• [Your instructions]: In the entries below, spot each line with the word "Torneira" and copy it.

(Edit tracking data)
BEGIN

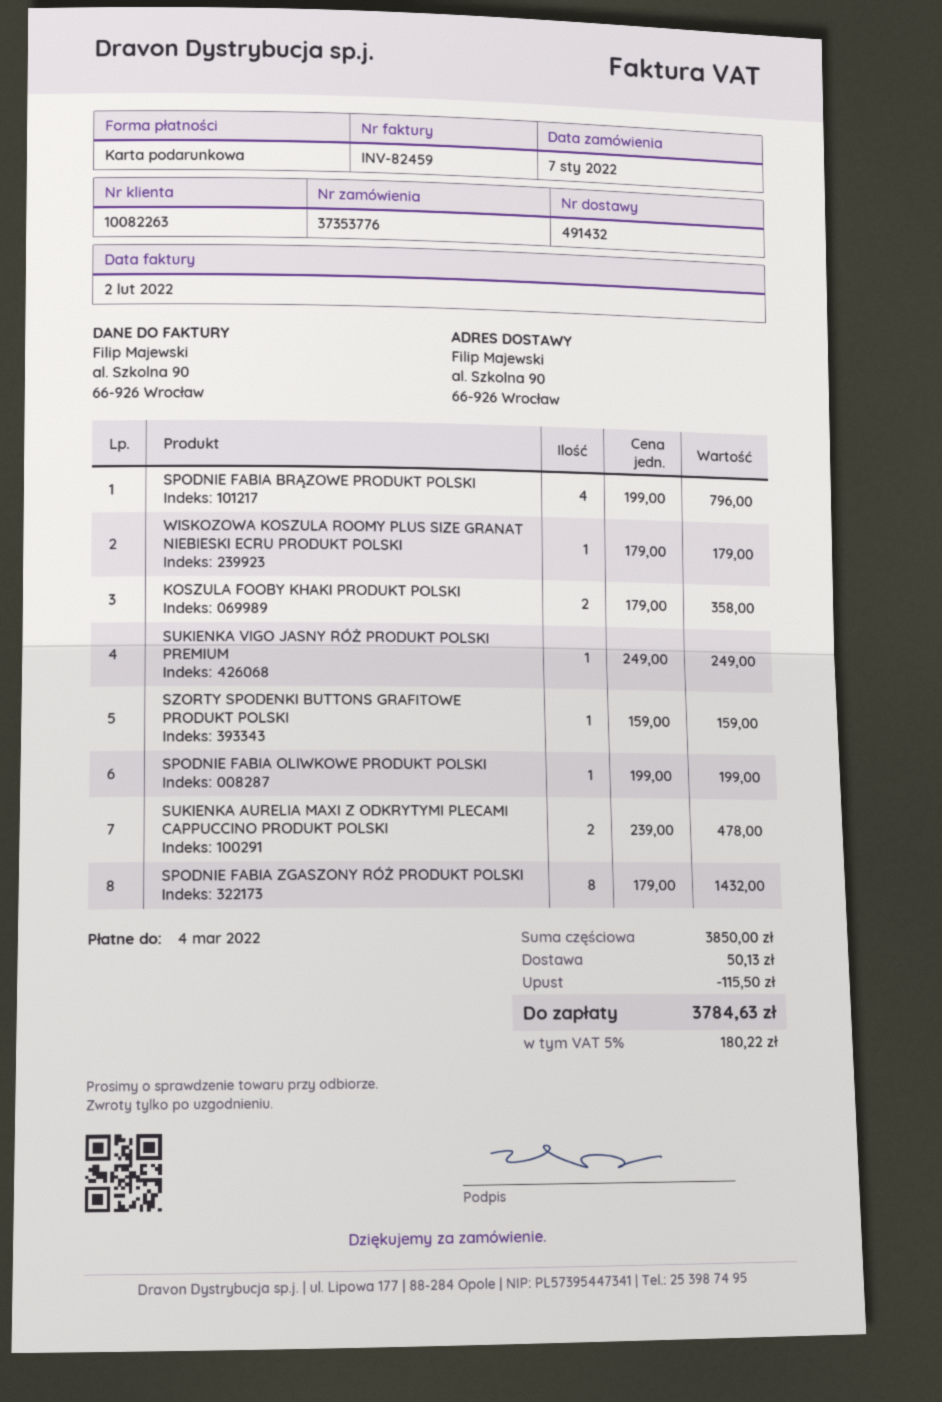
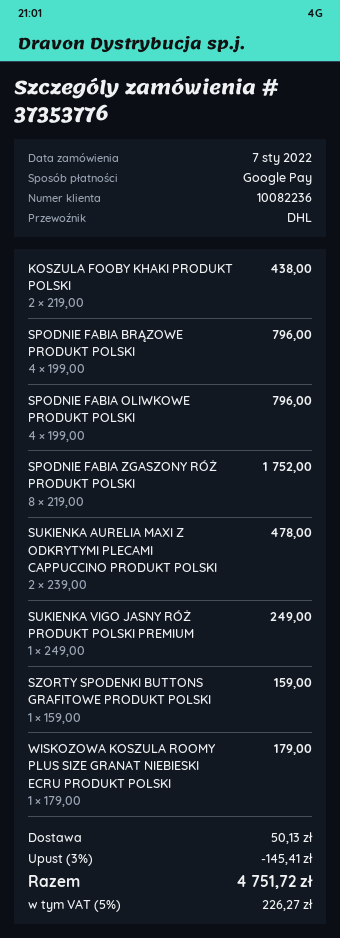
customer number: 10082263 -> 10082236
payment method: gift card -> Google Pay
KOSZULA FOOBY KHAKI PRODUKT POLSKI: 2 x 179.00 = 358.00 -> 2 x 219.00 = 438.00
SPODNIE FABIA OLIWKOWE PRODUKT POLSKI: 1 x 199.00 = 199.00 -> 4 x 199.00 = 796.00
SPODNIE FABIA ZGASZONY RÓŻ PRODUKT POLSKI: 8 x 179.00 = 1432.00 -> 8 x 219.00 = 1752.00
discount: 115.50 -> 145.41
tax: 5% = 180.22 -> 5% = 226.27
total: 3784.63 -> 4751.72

END
BEGIN

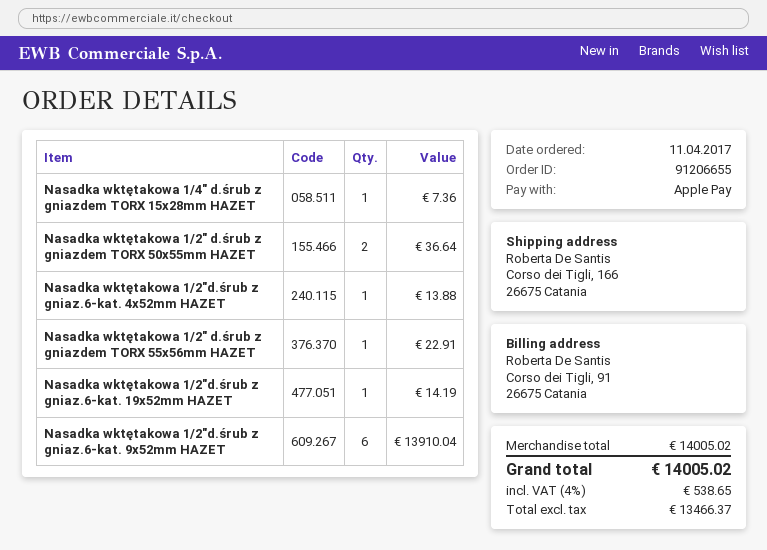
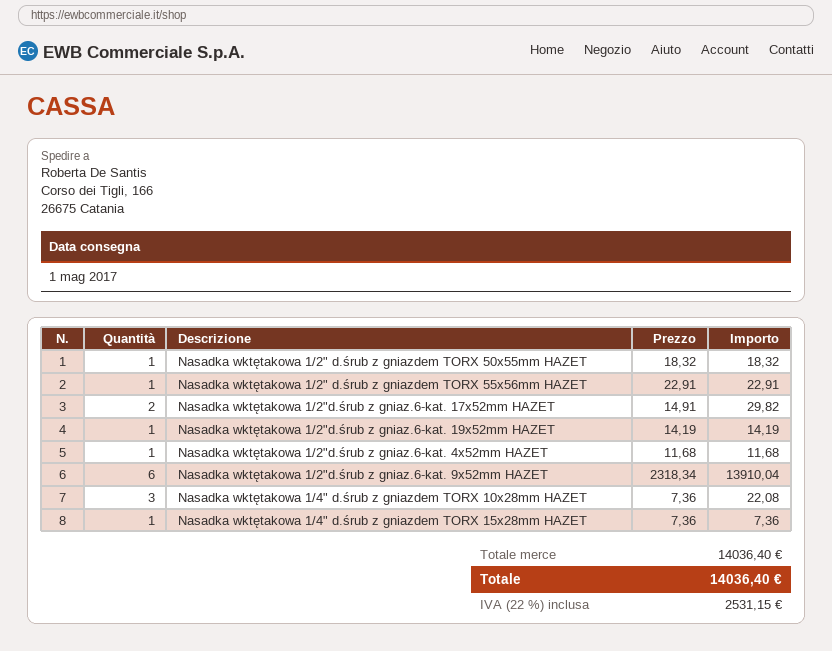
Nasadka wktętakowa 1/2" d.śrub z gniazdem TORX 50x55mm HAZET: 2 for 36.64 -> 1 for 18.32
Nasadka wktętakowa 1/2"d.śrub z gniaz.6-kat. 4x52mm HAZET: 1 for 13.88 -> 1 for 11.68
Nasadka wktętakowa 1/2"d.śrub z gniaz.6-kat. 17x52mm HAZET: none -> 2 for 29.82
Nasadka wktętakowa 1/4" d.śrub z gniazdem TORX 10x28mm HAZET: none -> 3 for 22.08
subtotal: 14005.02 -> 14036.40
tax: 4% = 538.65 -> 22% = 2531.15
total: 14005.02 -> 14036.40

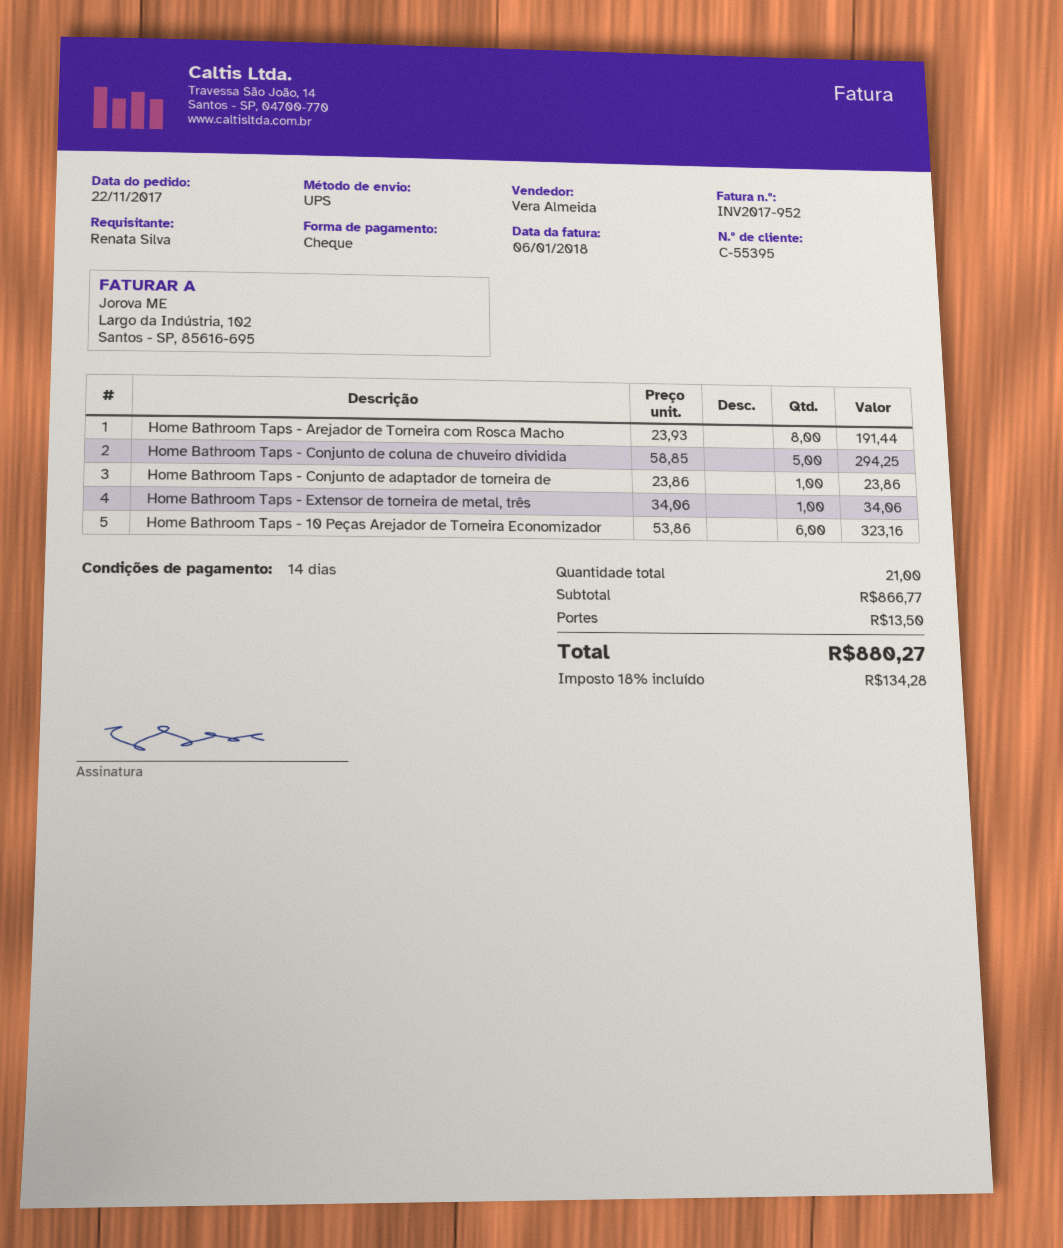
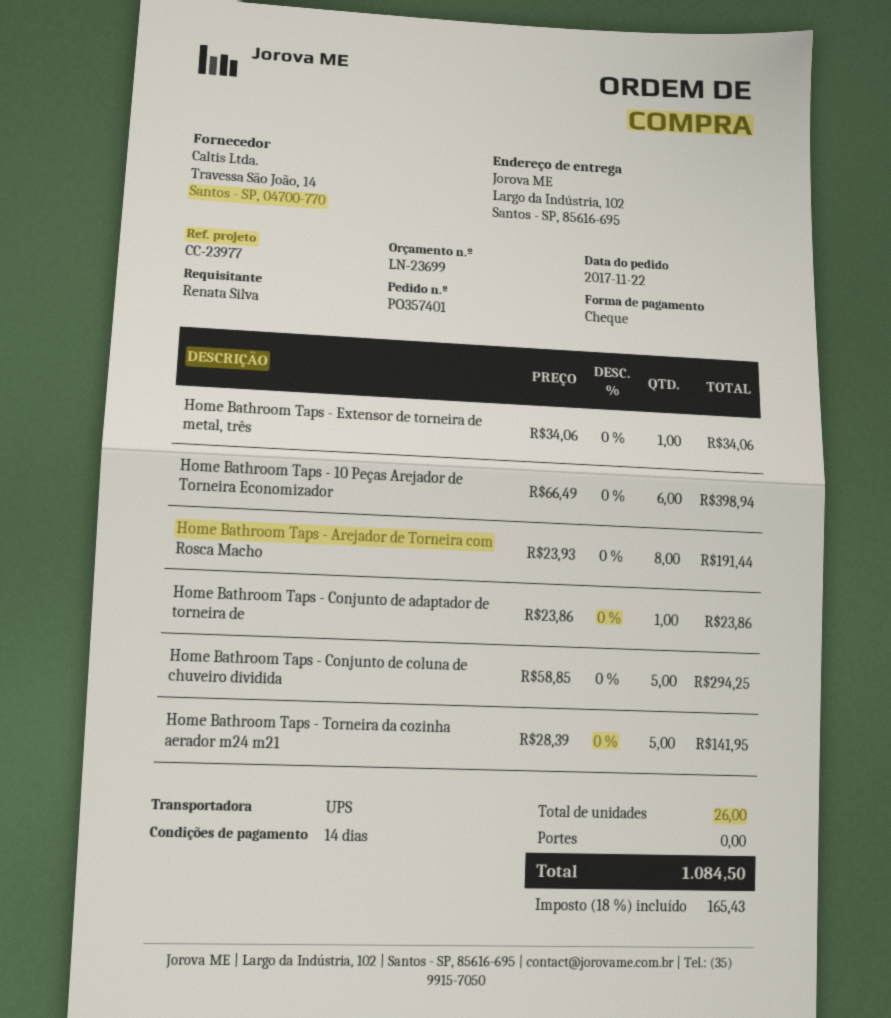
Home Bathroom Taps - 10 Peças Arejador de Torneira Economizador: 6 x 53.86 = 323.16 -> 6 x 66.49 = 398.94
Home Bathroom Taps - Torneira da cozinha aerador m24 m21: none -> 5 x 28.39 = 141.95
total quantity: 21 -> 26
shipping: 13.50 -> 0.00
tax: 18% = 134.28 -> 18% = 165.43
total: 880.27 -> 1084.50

END
BEGIN

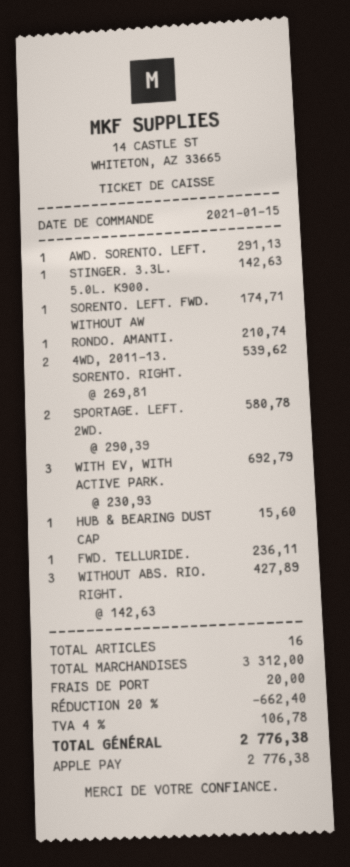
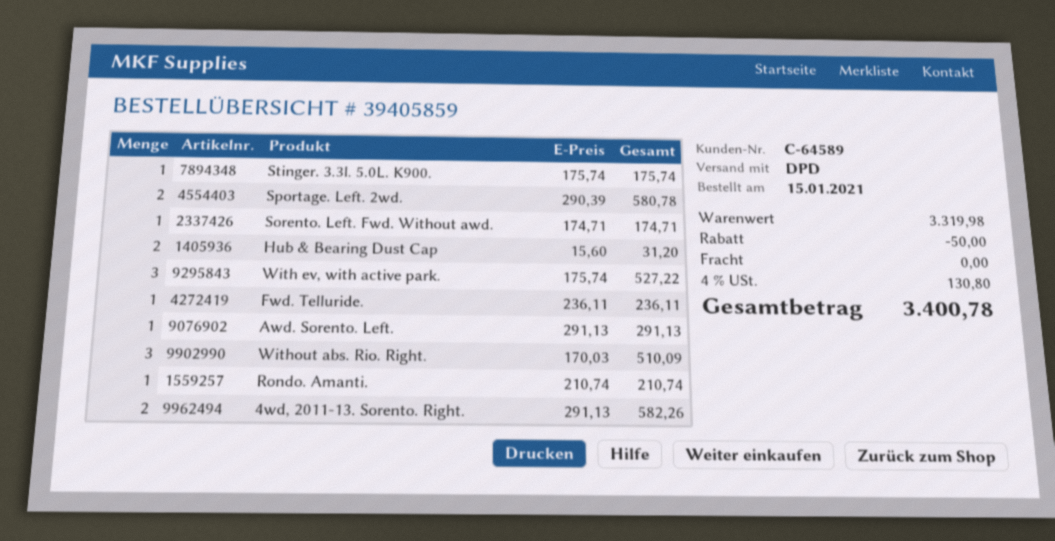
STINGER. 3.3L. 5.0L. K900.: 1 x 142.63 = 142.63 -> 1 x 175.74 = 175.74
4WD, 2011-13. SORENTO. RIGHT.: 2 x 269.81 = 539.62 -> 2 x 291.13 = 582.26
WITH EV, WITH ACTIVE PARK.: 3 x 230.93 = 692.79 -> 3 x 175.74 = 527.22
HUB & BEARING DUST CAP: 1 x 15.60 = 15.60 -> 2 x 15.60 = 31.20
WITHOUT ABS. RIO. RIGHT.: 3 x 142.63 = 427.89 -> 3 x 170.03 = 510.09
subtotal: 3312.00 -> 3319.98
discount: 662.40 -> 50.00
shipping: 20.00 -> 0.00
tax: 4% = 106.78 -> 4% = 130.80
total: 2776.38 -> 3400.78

END

• [Task result]:
Home Bathroom Taps - 10 Peças Arejador de Torneira Economizador: 6 x 53.86 = 323.16 -> 6 x 66.49 = 398.94
Home Bathroom Taps - Torneira da cozinha aerador m24 m21: none -> 5 x 28.39 = 141.95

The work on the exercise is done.